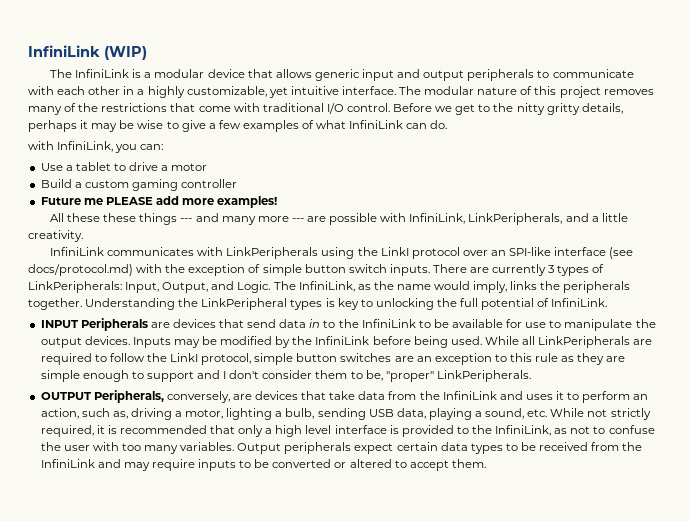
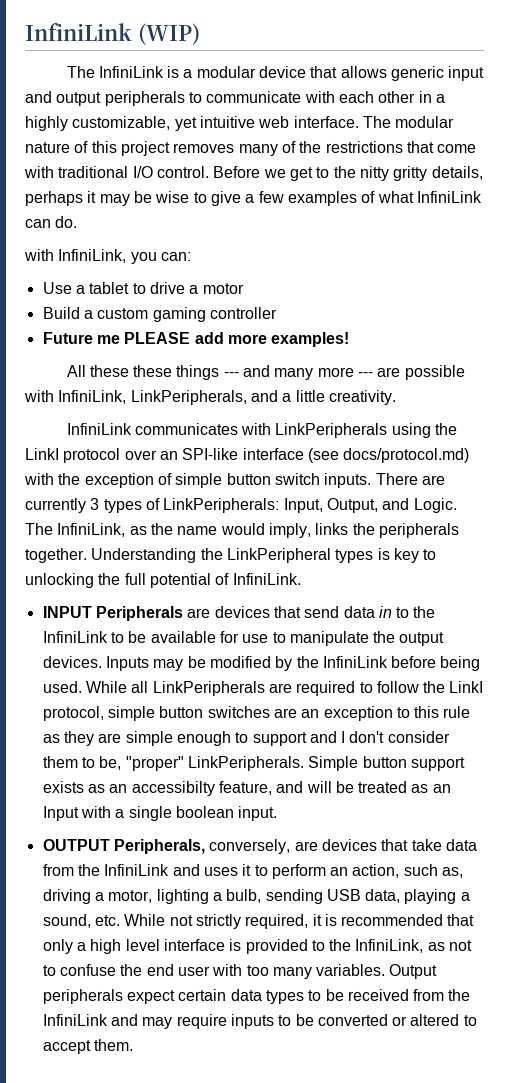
- The InfiniLink is a modular device that allows generic input and output peripherals to communicate with each other in a highly customizable, yet intuitive interface.
+ The InfiniLink is a modular device that allows generic input and output peripherals to communicate with each other in a highly customizable, yet intuitive web interface.
+ Simple button support exists as an accessibilty feature, and will be treated as an Input with a single boolean input.
- OUTPUT Peripherals, conversely, are devices that take data from the InfiniLink and uses it to perform an action, such as, driving a motor, lighting a bulb, sending USB data, playing a sound, etc. While not strictly required, it is recommended that only a high level interface is provided to the InfiniLink, as not to confuse the user with too many variables.
+ OUTPUT Peripherals, conversely, are devices that take data from the InfiniLink and uses it to perform an action, such as, driving a motor, lighting a bulb, sending USB data, playing a sound, etc. While not strictly required, it is recommended that only a high level interface is provided to the InfiniLink, as not to confuse the end user with too many variables.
***
> Exercise directions:
Above are the records; from them, give again exactly the lines from the one containing "intuitive web interface." through the one containing "single boolean input.", both included.

> Reply:
+ The InfiniLink is a modular device that allows generic input and output peripherals to communicate with each other in a highly customizable, yet intuitive web interface.
+ Simple button support exists as an accessibilty feature, and will be treated as an Input with a single boolean input.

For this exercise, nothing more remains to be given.